- Task objective: Write each line again exactly as it is, from the opening line of the records below through the one containing "tax: 22% = 293.46 -> 22% = 279.35", and add nothing.

- Extracted records:
<<<<
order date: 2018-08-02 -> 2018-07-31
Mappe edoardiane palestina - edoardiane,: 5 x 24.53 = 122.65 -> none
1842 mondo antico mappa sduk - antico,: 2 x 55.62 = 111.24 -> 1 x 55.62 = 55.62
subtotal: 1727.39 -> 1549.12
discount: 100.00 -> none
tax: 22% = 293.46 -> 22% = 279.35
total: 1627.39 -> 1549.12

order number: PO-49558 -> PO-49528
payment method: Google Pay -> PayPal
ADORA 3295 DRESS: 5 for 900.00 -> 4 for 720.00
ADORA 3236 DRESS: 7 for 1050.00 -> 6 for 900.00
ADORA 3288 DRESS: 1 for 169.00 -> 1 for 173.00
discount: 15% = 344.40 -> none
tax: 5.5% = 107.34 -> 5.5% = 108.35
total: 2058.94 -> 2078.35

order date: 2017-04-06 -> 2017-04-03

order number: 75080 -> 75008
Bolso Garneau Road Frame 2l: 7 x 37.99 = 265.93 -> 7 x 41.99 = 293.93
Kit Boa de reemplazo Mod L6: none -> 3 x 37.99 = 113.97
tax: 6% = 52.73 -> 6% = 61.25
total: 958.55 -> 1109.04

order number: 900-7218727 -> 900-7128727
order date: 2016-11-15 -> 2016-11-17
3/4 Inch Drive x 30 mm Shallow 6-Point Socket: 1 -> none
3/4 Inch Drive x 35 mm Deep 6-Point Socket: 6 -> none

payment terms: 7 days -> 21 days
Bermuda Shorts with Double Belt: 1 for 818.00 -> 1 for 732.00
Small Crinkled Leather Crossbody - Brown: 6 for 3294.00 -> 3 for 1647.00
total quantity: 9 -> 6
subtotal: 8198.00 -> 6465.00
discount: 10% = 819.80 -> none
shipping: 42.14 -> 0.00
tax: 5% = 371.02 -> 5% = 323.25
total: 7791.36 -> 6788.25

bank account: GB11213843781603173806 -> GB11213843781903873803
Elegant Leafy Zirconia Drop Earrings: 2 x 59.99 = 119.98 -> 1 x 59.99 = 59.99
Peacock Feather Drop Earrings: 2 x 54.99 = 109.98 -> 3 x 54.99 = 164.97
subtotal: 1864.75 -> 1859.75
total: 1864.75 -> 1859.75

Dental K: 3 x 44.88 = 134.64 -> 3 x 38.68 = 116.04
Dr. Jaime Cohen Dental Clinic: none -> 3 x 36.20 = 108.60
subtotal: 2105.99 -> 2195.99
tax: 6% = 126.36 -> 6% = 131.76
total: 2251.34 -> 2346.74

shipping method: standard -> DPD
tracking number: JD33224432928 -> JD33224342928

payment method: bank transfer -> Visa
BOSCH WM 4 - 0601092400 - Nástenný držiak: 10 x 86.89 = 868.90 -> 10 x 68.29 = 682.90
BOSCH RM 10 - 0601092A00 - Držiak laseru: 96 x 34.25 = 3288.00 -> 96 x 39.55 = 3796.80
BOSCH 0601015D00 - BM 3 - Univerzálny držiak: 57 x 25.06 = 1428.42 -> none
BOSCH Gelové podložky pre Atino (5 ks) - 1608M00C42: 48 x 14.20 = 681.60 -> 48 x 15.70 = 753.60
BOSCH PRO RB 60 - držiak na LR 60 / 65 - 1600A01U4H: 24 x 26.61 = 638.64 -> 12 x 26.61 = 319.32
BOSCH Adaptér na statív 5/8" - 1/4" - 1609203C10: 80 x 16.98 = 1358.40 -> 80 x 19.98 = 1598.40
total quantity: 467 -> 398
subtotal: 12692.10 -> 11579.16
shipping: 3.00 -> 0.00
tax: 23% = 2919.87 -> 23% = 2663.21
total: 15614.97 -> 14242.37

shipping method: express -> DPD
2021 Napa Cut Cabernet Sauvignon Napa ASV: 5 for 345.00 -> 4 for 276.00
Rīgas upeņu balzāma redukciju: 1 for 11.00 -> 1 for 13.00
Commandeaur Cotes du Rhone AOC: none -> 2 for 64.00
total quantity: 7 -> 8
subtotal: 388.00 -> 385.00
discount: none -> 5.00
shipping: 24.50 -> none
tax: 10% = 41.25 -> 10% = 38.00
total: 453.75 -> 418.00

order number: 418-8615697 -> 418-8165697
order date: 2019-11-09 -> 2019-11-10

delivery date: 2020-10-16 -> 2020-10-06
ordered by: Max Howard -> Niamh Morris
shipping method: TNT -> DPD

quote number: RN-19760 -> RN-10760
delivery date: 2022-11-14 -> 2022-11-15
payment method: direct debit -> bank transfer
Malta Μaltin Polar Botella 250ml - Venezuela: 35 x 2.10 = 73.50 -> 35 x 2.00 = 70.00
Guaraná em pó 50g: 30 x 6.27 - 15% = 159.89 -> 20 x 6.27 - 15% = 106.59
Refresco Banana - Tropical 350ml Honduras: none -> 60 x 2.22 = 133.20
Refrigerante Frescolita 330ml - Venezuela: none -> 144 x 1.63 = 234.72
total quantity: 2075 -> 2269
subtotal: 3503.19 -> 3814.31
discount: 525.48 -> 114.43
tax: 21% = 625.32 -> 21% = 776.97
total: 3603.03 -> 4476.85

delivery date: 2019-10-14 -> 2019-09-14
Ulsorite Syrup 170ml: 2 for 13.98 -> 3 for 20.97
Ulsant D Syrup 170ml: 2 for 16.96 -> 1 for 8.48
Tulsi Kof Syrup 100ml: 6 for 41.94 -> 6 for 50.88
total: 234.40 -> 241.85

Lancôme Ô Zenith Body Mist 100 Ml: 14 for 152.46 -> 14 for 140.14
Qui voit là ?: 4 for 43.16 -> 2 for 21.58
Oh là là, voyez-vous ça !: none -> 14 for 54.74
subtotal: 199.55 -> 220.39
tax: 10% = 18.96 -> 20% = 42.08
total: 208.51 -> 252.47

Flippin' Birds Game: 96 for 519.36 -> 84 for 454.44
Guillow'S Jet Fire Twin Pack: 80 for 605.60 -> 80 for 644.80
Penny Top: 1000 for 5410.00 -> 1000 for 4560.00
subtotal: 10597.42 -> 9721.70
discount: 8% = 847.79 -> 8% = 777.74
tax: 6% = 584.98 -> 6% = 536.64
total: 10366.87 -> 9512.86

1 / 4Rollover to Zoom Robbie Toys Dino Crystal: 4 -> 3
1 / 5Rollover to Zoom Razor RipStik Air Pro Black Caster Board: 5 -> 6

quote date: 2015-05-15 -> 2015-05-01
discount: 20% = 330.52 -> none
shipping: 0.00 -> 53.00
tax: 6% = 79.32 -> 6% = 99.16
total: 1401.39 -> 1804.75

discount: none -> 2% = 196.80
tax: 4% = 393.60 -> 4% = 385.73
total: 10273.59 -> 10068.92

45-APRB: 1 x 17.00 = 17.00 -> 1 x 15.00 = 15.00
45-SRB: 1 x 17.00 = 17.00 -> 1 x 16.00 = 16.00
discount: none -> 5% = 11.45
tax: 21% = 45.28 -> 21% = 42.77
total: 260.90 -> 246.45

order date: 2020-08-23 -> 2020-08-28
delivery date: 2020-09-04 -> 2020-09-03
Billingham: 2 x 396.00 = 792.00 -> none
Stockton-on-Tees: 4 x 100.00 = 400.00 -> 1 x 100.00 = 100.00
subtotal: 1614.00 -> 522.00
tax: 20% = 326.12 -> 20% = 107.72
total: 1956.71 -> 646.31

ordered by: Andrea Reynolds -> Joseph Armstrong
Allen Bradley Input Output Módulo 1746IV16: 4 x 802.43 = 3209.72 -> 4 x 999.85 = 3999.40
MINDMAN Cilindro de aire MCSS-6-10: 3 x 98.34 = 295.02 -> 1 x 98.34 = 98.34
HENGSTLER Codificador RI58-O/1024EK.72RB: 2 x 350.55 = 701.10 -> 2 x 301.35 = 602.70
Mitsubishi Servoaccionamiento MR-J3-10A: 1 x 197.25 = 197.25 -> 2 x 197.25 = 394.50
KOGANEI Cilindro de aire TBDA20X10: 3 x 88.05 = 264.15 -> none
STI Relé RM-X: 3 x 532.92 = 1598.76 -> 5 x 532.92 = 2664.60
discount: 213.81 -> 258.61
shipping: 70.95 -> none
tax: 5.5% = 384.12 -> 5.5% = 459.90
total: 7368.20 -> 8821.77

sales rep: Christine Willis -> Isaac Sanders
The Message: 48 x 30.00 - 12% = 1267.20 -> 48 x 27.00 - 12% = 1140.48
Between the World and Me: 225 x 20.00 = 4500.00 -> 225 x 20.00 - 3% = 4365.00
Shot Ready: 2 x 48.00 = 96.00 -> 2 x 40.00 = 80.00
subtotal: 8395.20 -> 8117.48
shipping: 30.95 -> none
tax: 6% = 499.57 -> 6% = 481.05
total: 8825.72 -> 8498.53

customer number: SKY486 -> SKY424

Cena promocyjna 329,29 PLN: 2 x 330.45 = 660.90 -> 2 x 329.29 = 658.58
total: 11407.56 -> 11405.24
>>>>
- Solution to this problem:
order date: 2018-08-02 -> 2018-07-31
Mappe edoardiane palestina - edoardiane,: 5 x 24.53 = 122.65 -> none
1842 mondo antico mappa sduk - antico,: 2 x 55.62 = 111.24 -> 1 x 55.62 = 55.62
subtotal: 1727.39 -> 1549.12
discount: 100.00 -> none
tax: 22% = 293.46 -> 22% = 279.35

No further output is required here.